On 6/15/26 22:48, Nathan Chen wrote:
From: Nathan Chen <[email protected]>
Add an "ats" OnOffAuto property to vfio-pci. When the device has an ATS
extended capability in config space but we should not expose it (ats=off,
or ats=auto and kernel reports IOMMU_HW_CAP_PCI_ATS_NOT_SUPPORTED), mask
the capability so the guest does not see it.
If ATS is explicitly requested but not supported by the kernel, fail
device realize.
This aligns with the kernel's per-device effective ATS reporting and allows
vfio-pci to mask ATS when the host kernel reports ATS as unsupported.
Introduce a new compat for the changed default for vfio-pci device ATS
property, from "on" to "auto".
Suggested-by: Shameer Kolothum <[email protected]>
Signed-off-by: Nathan Chen <[email protected]>
---
hw/vfio/pci.h | 1 +
hw/core/machine.c | 1 +
hw/vfio/pci.c | 74 +++++++++++++++++++++++++++++++++++++++++++++--
3 files changed, 73 insertions(+), 3 deletions(-)

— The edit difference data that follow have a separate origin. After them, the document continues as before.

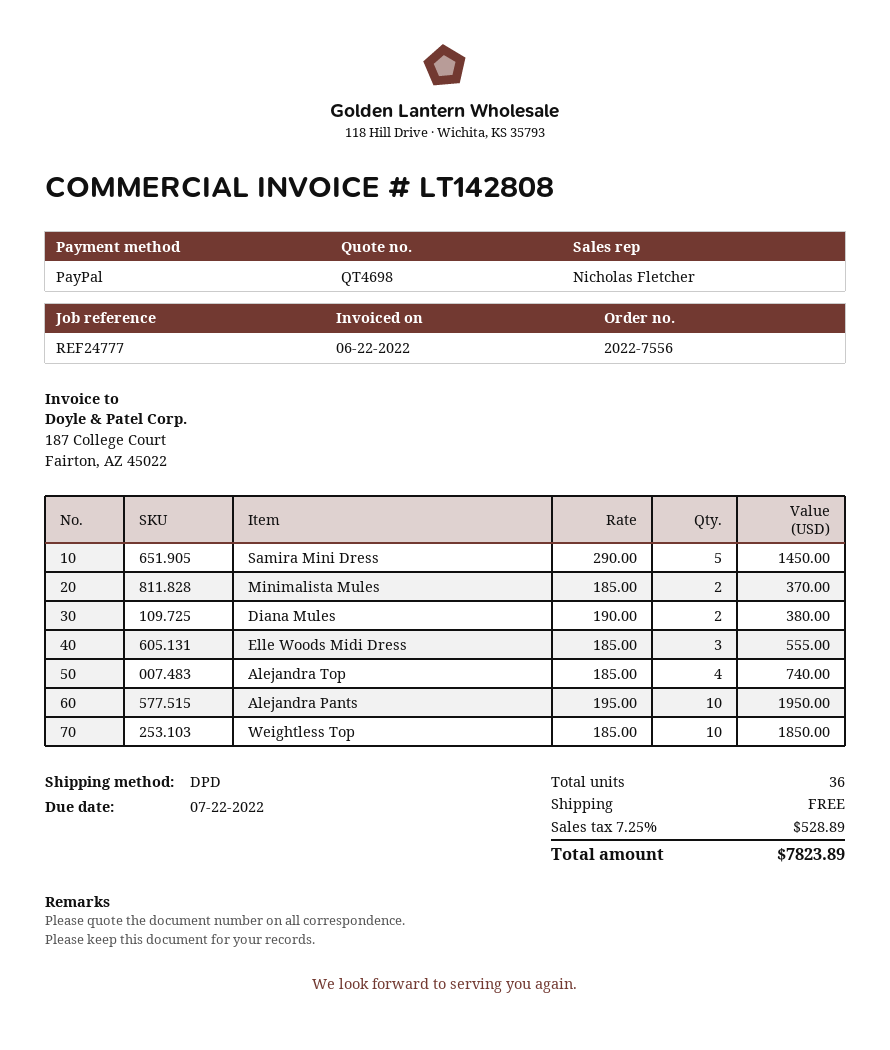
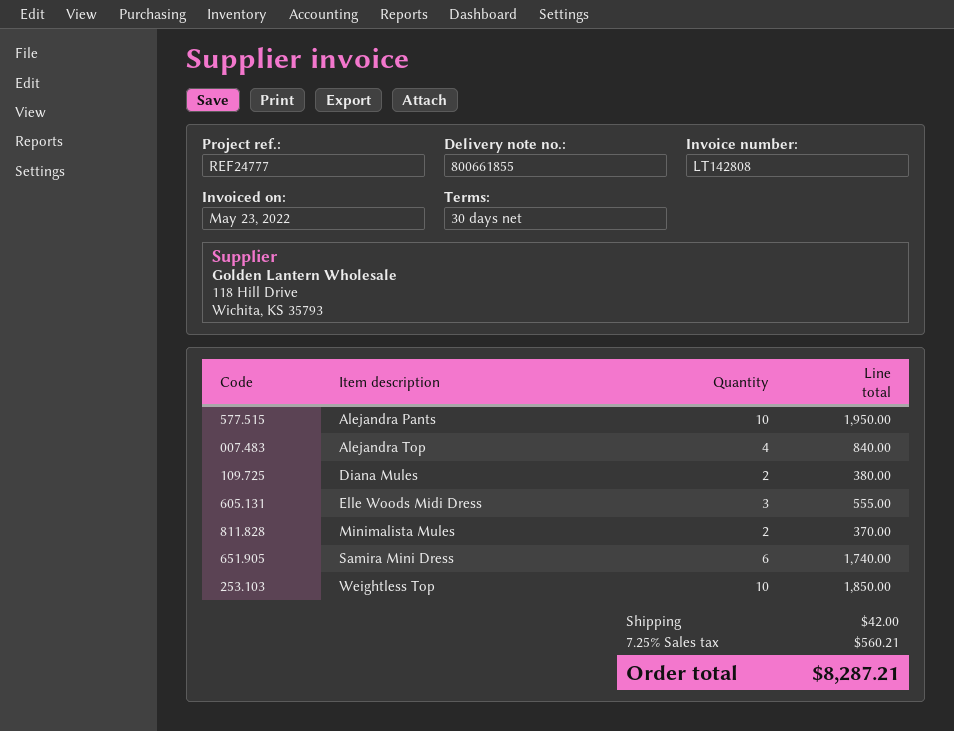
invoice date: 2022-06-22 -> 2022-05-23
Samira Mini Dress: 5 for 1450.00 -> 6 for 1740.00
Alejandra Top: 4 for 740.00 -> 4 for 840.00
shipping: 0.00 -> 42.00
tax: 7.25% = 528.89 -> 7.25% = 560.21
total: 7823.89 -> 8287.21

diff --git a/hw/vfio/pci.h b/hw/vfio/pci.h
index c3a1f53d35..f2934f2d84 100644
--- a/hw/vfio/pci.h
+++ b/hw/vfio/pci.h
@@ -188,6 +188,7 @@ struct VFIOPCIDevice {
bool clear_parent_atomics_on_exit;
bool skip_vsc_check;
uint16_t vpasid_cap_offset;
+ OnOffAuto ats;
VFIODisplay *dpy;
Notifier irqchip_change_notifier;
VFIOPCICPR cpr;
diff --git a/hw/core/machine.c b/hw/core/machine.c
index 4d8b15d99e..c0cdf7c9da 100644
--- a/hw/core/machine.c
+++ b/hw/core/machine.c
@@ -43,6 +43,7 @@ GlobalProperty hw_compat_11_0[] = {
{ "chardev-vc", "encoding", "cp437" },
{ "tpm-crb", "cap-chunk", "off" },
{ "tpm-crb", "x-allow-chunk-migration", "off" },
+ { "vfio-pci", "ats", "on" },
This compat "ats=on" for old machine types (11.0 and below) should preserve
the old guest-visible behavior : ATS is always advertised regardless of
kernel capability.
Now, if the kernel is upgraded and reports IOMMU_HW_CAP_PCI_ATS_NOT_SUPPORTED,
the VM will now fail to realize the vfio-pci device, fail to boot and the
backward compatibility across machine types is broken ... Tough.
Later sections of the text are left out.